Llego años después del presente, cuando su paso solo se intuye. Reviso sus rastros, levanto detalles olvidados como la limpieza después de un huésped en un hotel. Pero no lo limpio: lo escruto, lo evalúo, lo atesoro, lo idolatro, lo lamento, sobre todo, lamento su paso tan anterior al mio, de tan distintos criterios, de tan reprochables motivos. Llego tarde pero me aseguro que llego mejor. Llego a corregir ese presente demorado y por un instante olvido que no llego tarde sino detrás, que ni siquiera llego, que recorro una estela por desvanecerse, una imagen horriblemente estática y bastante ajena, que para influir, para tocar y mover y causar mejores destrucciones debería correr, correr, correr y correr o despertar de esta estasis monstruosa, deshacer esa maldición de costa dulce, rehacerme menos impresionable, alcanzar al tiempo que ya no sé por dónde va pero lo adivino en parpadeos, al tiempo que sigue como queriendo obedecer a una versión de mí infante y tirana que solo una vez dio instrucciones y ya nunca puede ser complacida.

Llego con el pasado, o soy el pasado que llega.

Bentura

bentura

(con ilustración de Sofía Teperino, para la colaboración de Rosado Dulce y Fobia)

Cuando Marcelo puso una tarántula en la pecera grande del pasillo, en junio o julio del 2003, yo empecé a ir más a su casa. No era la araña lo que me hacía volver sino el jovial encanto con que me enseñó, sin darse cuenta, a mirar correctamente un animal. Alguna vez le metimos cucarachas y miramos fascinadas, Manuela y yo, claro, fascinadísimas y asqueadas esa coreografía repugnante. Sabíamos que presenciábamos un pequeño milagro, o lo intuíamos; obligábamos a nuestros párpados a seguir retraídos mientras las más artificiosas de las ocho patas recorrían y jugaban y preparaban el ritual servil.
La tarántula fue otros animales, eventualmente. Supe de peces, de tortugas, de algún anfibio pequeño y, una vez, aunque ya en pretérito y demasiado tarde, de una nutria; hubo perros y gatos, pájaros y períodos de inactividad.
Pero nunca en la retahíla salvajista de mi padrino y su familia se mencionó una víbora, y acaso eso despertó mi obsesión particular.

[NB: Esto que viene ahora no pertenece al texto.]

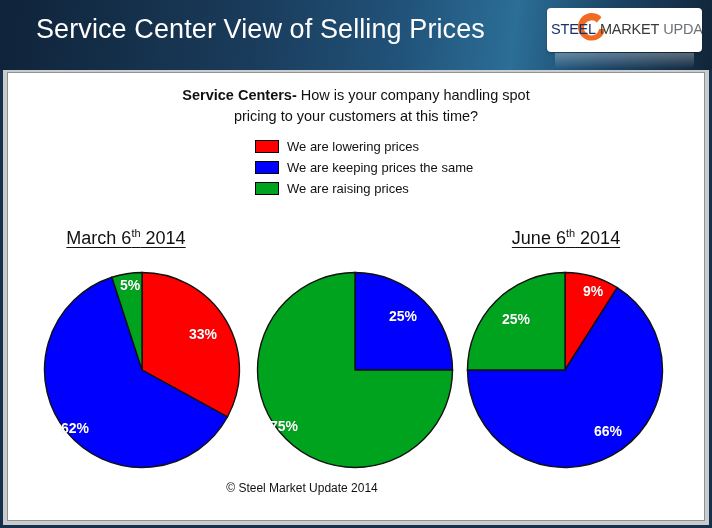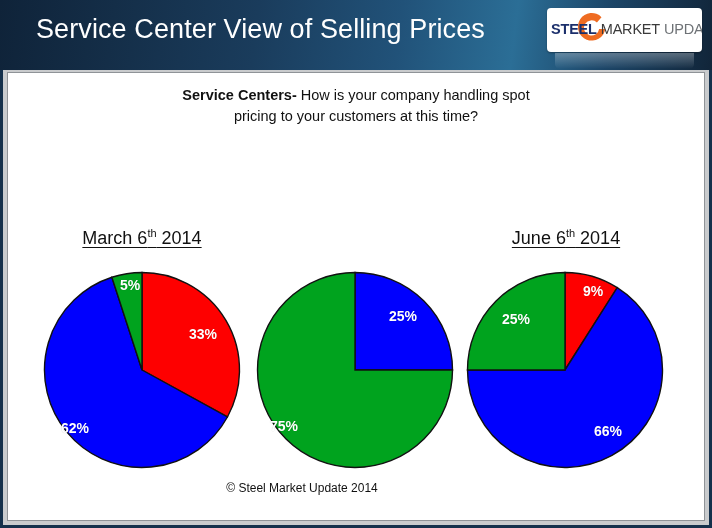"STEEL" .lt-steel { font-weight: bold -> normal }
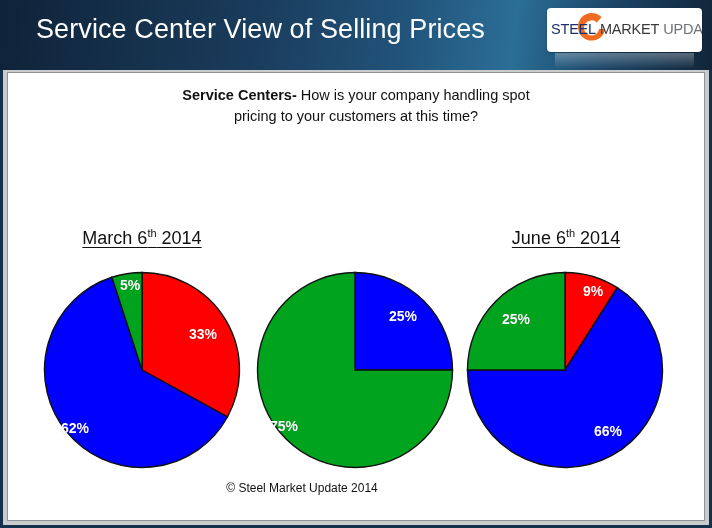"We are lowering prices" div.legend { html: none -> <div> <div> <span></span> <span>We are lowering prices</span> </div> <div> <span></span> <span>We are keeping prices the same</span> </div> <div> <span></span> <span>We are raising prices</span> </div> </div> }
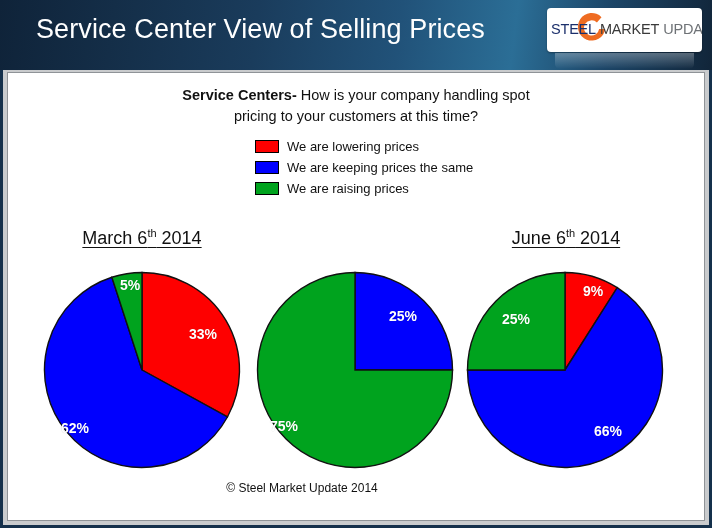"March 6th 2014" div.pie-title { left: 34px -> 18px }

– ¿Se puede tener una víbora? -pregunté, probablemente, alguna vez.
– Sí.
– ¿Cualquiera?
– Algunas son venenosas, y algunas son demasiado grandes.
– ¿Y qué comen?
– Ratas.

Este diálogo quizás reemplace investigaciones más torpes o recolecciones harto más espóradicas y falibles. La verdad es un secreto enterrado entre neblinas oníricas y la sencilla degeneración que trae el tiempo. La calle Cisplatina se recorre por mi pasado cabizbajo que piensa en serpientes, serpientes en peceras, serpientes sometidas a un proceso bochornoso de remoción de veneno, serpientes algo indignas ahora aunadas para siempre con los suelos multiformes de mi infancia. Se cierne en mi imaginación un hombre orgulloso, blanco, inmaculado, sonriendo por haberse probado capaz de desarmar la naturaleza y guardar las armas en pequeños frascos; convierto al veterinario en una figura ominosa, mezclando sustancias de viales entre humos de colores y olores que insinuan peligro y maldad.
Y pienso: ¿seré yo, querré ser yo, la causa de este maquinario mutilante, de esta transformación triste de serpiente en pantomima?

No.
No, Manuela, olvidemos esta historia.